Hearing a great song for the first time flips as many feel-good buttons in our brains as anticipating sex, a new study suggests.
Using MRI scans, Canadian scientists found that “reward areas” in the brain become active when they hear a good song for the first time. The more the person enjoyed the song they were hearing, the more their brain lit up.
The study, published in the journal Science, was headed by Dr. Valorie Salimpoor of the Rotman Research Institute in Toronto. She told the BBC the following of the research:
“We know that the nucleus accumbens is involved with reward. But music is abstract: It’s not like you are really hungry and you are about to get a piece of food and you are really excited about it because you are going to eat it – or the same thing applies to sex or money – that’s when you would normally see activity in the nucleus accumbens.

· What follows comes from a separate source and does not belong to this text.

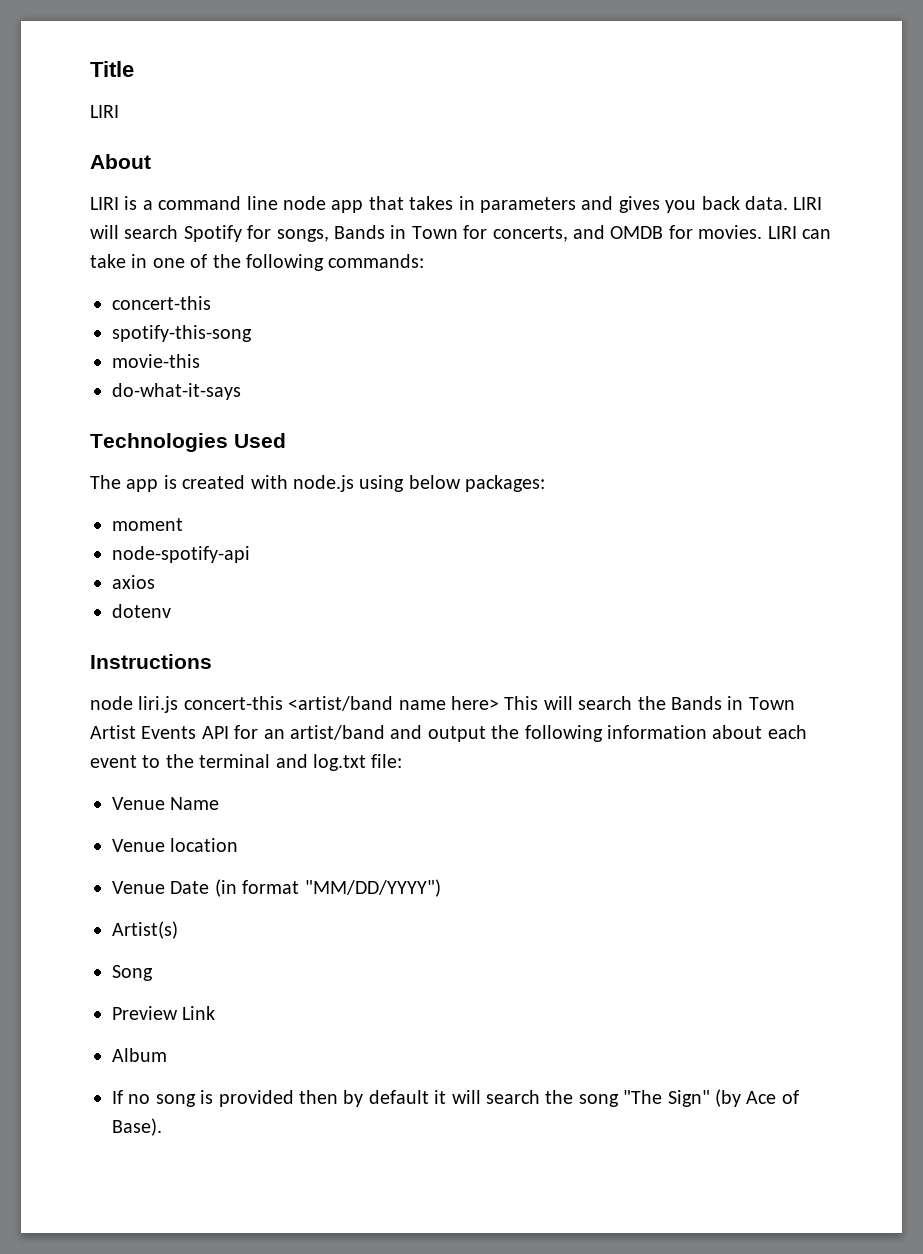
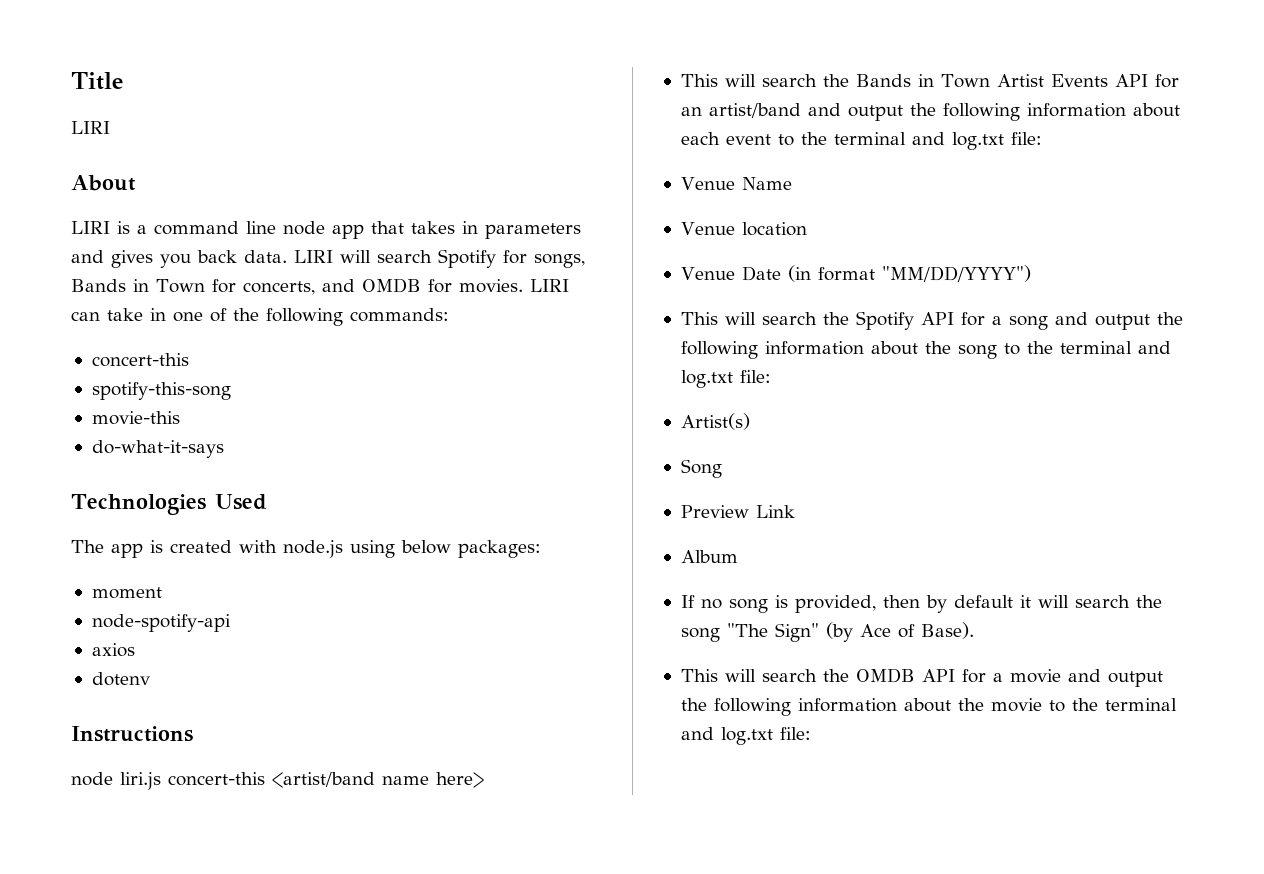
(499, 703) none -> (484, 780) //
(441, 888) none -> [680,311,1183,330] [680,341,1171,359] [680,370,771,388] // This will search the Spotify API for a song and output the following information about the song to the terminal and log.txt file:
[218,1090,294,1107] provided -> [794,595,876,613] provided,
(162, 1127) none -> [680,668,1163,687] [680,698,1177,716] [680,727,811,745] // This will search the OMDB API for a movie and output the following information about the movie to the terminal and log.txt file:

“But what’s cool is that you’re anticipating and getting excited over something entirely abstract – and that’s the next sound that is coming up.”

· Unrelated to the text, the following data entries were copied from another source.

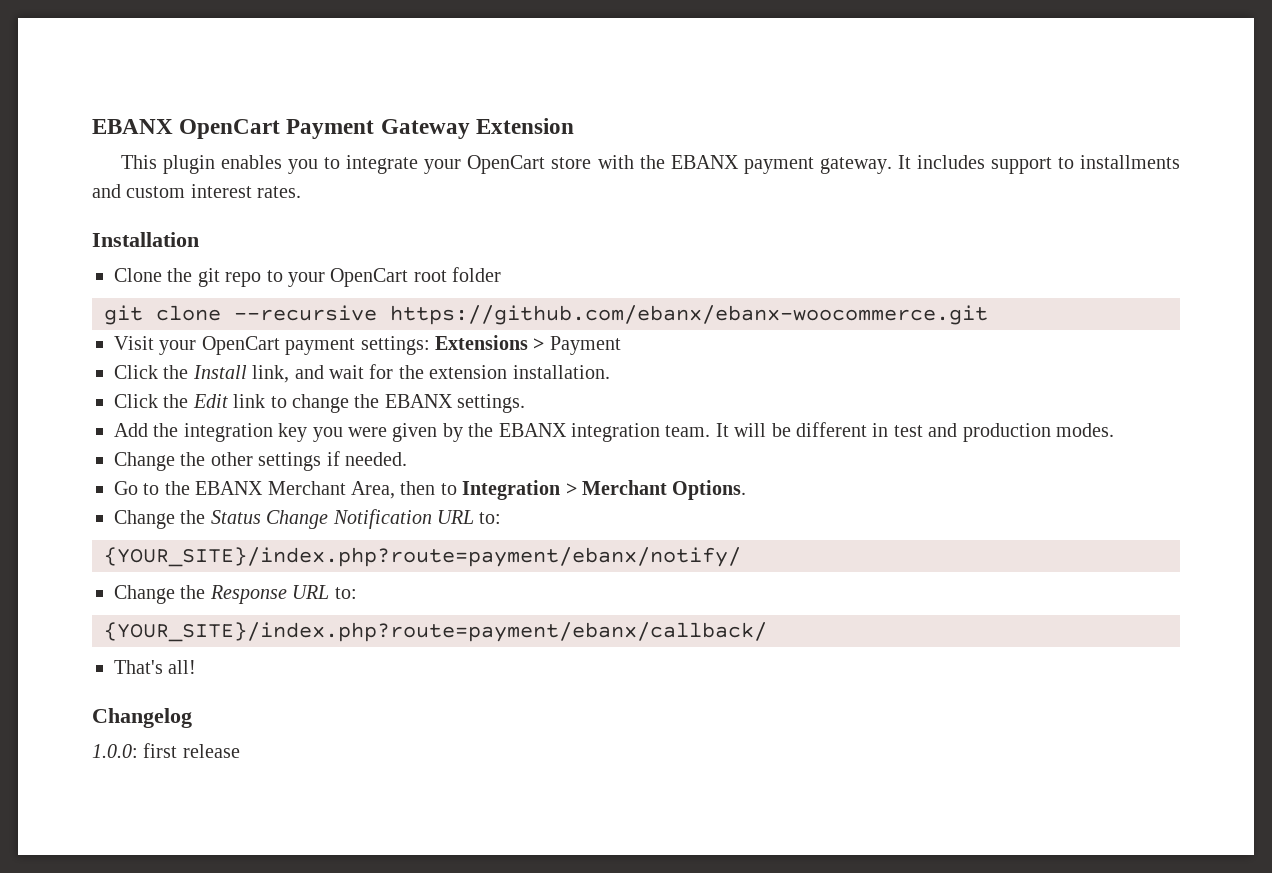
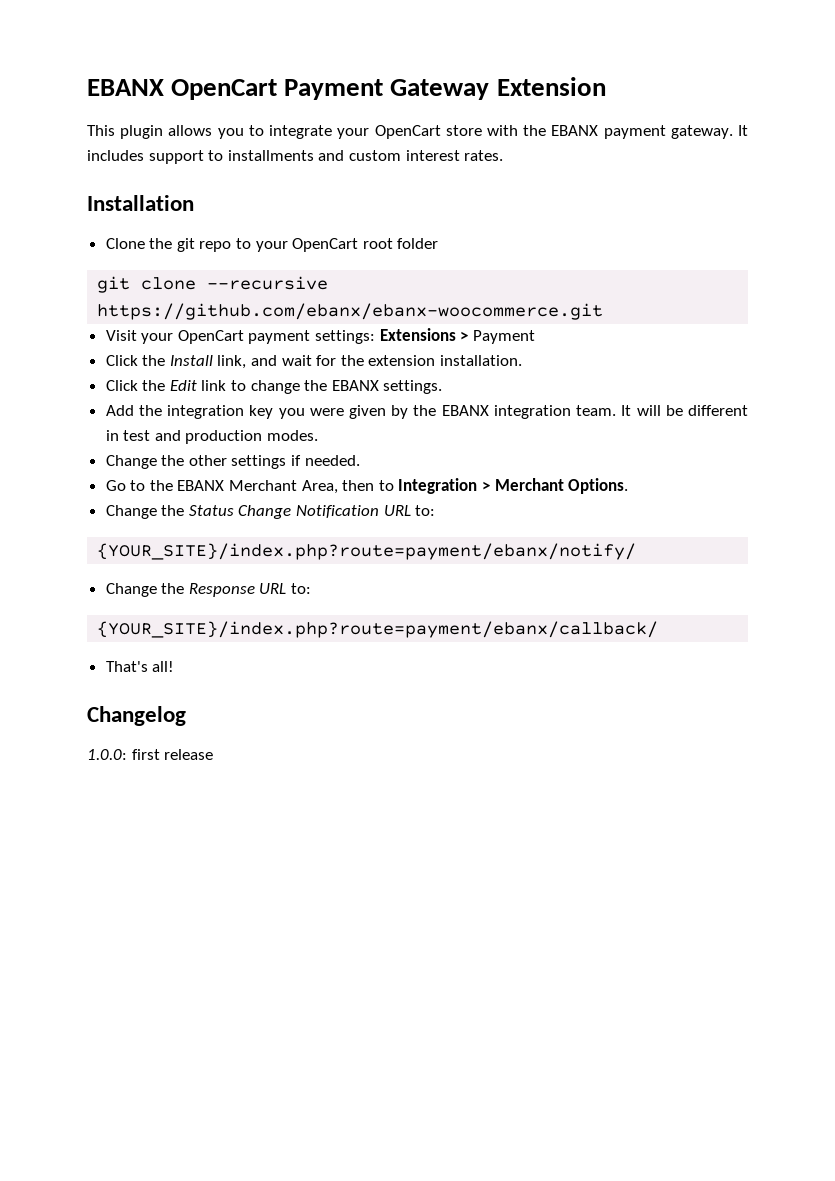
[221,155,283,169] enables -> [168,125,213,136] allows

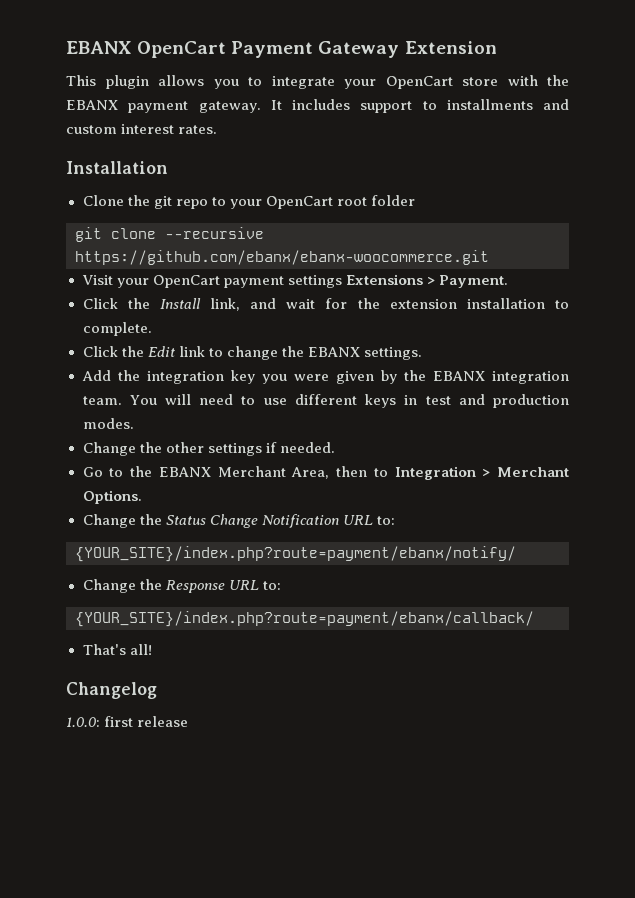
[315,330,376,344] settings: -> [287,275,342,288] settings
[472,330,535,344] Payment -> [438,275,508,288] Payment.
[440,355,523,366] installation. -> [466,298,569,309] [82,322,152,336] installation to complete.
[621,405,748,416] It will be different -> [129,394,397,408] You will need to use different keys

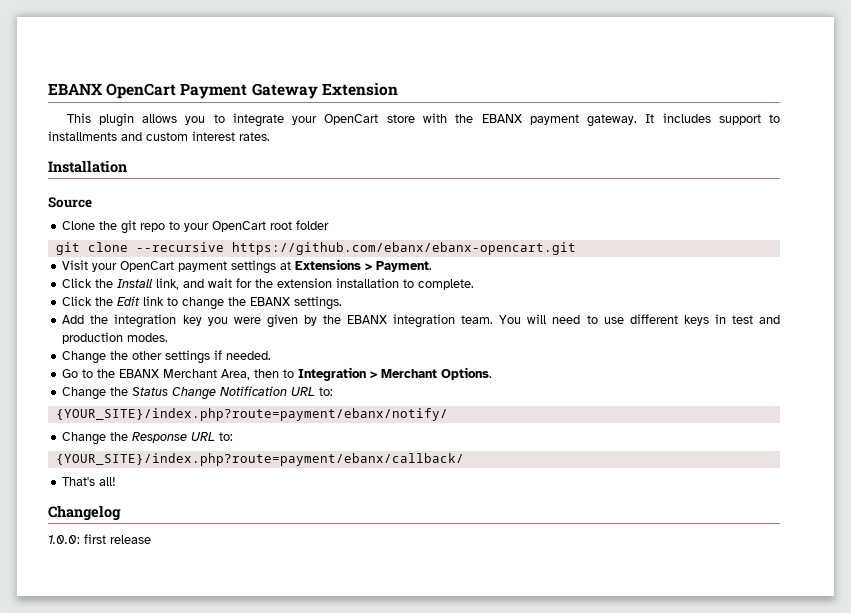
(168, 167) none -> [48,197,92,208] // Source
[75,250,489,265] https://github.com/ebanx/ebanx-woocommerce.git -> [231,242,576,255] https://github.com/ebanx/ebanx-opencart.git
(342, 281) none -> [280,261,292,270] at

For the study, scientists played 60 excerpts of new music for 19 volunteers based on their music preferences. The tracks were broken down into 30-second clips, and volunteers were given the opportunity to “download” the tracks they liked in a mock online store.
Watching the MRI scans, scientists found that the nucleus accumbens lit up, and depending on the level, researchers were able to predict whether the subject was likely to “purchase” the song.
Dr. Salimpoor says that the study is an example of a “new direction that neuroscience is going in – trying to understand what people are thinking, and inferring their thoughts and motivations and eventually their behaviour through their brain activity.”
Next, the researchers want to figure out how to determine where our music tastes come from, and whether or not our brain activity explains why people are drawn to specific genres.
For now, we can simply confirm that your brain loves new music like it loves sex, food and money.